Diving flop ends RP stint in Beijing

- Gerry Carpio -

BEIJING – Diver Ryan Rexel Fabriga missed the medal round in the 10-meter platform event and made the final bow for Team Philippines in the XXIX Beijing Olympic Games.

Fabriga, the 2007 Southeast Asian Games gold medalist, was 30th and last after two of the six compulsory dives led, surprisingly, by Russian Gleb Galperin and Thomas Finchum of the US.

The loss concluded the 13-day campaign of the 15-member Philippine contingent which ended its participation the way it started – eliminated right in the first round.

The competitions in wushu will end today, but whatever results they will bring to the team of wushu president Julian Camacho will not be included in the Olympic medal tally.

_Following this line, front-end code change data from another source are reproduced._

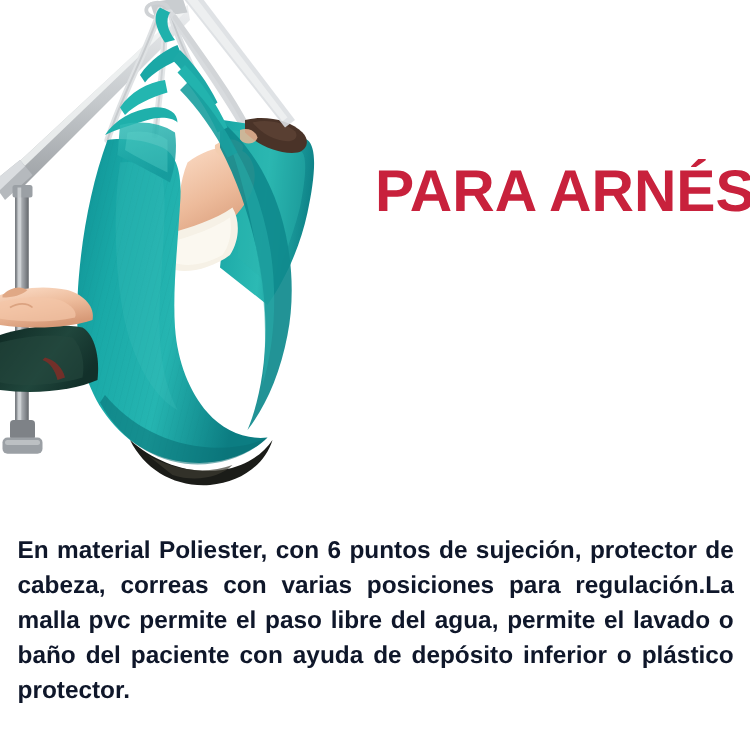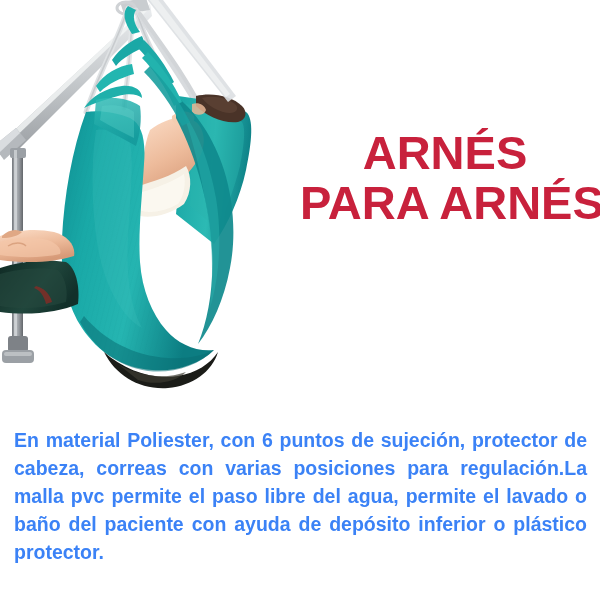--- a/index.html
+++ b/index.html
@@ -43,21 +43,21 @@
     letter-spacing: 0px;
   }
   #headline .hl-line { display: block; white-space: nowrap; }
 
   
   #description {
     position: absolute;
     left: 14px;
     top: 406px;
     width: 573px;
-    color: #3b82f6;
+    color: #0f172a;
     font-family: "Liberation Sans", sans-serif;
     font-weight: bold;
     font-size: 19.5px;
     line-height: 28px;
     text-align: justify;
     text-justify: inter-word;
   }
 </style>
 </head>
 <body>
@@ -280,19 +280,18 @@
       </g>
 
       <g>
         <path d="M 146 -2 L 160 -4 L 236 96 L 228 102 Z" fill="#dcdfe2" opacity="0.9"></path>
         <path d="M 148 -2 L 156 -3 L 230 94 L 226 97 Z" fill="#f0f2f3" opacity="0.8"></path>
       </g>
     </svg>
   </div>
 
   <div id="headline">
-    <span class="hl-line">ARNÉS</span>
     <span class="hl-line">PARA ARNÉS</span>
   </div>
 
   <p id="description">En material Poliester, con 6 puntos de sujeción, protector de cabeza, correas con varias posiciones para regulación.La malla pvc permite el paso libre del agua, permite el lavado o baño del paciente con ayuda de depósito inferior o plástico protector.</p>
 
 </div>
 
 </body></html>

The competition, a special event of the Olympics, is also not included in the official bulletin of the Olympics as it is a sport being promoted by wushu officials lobbying for its inclusion in future Olympics.

Philippine Olympic Committee president Jose “Peping” Cojuangco will make an official assessment of the Philippine participation today.

Chef de mission Monico Puentevella will call all heads of sports represented here for a meeting Sept. 4 in Subic to make the official assessment he will report to President Arroyo.

Philippine Sports Commission had called for “radical, revolutionary” measures that called, among others, for the resignation of non-performing, overstaying sports leaders, a radical shift in training strategies, focus on self-sufficiency among NSAs, and the establishment of the Philippine Sports Institute, which he called the “prescription” for the ills of Philippine sports.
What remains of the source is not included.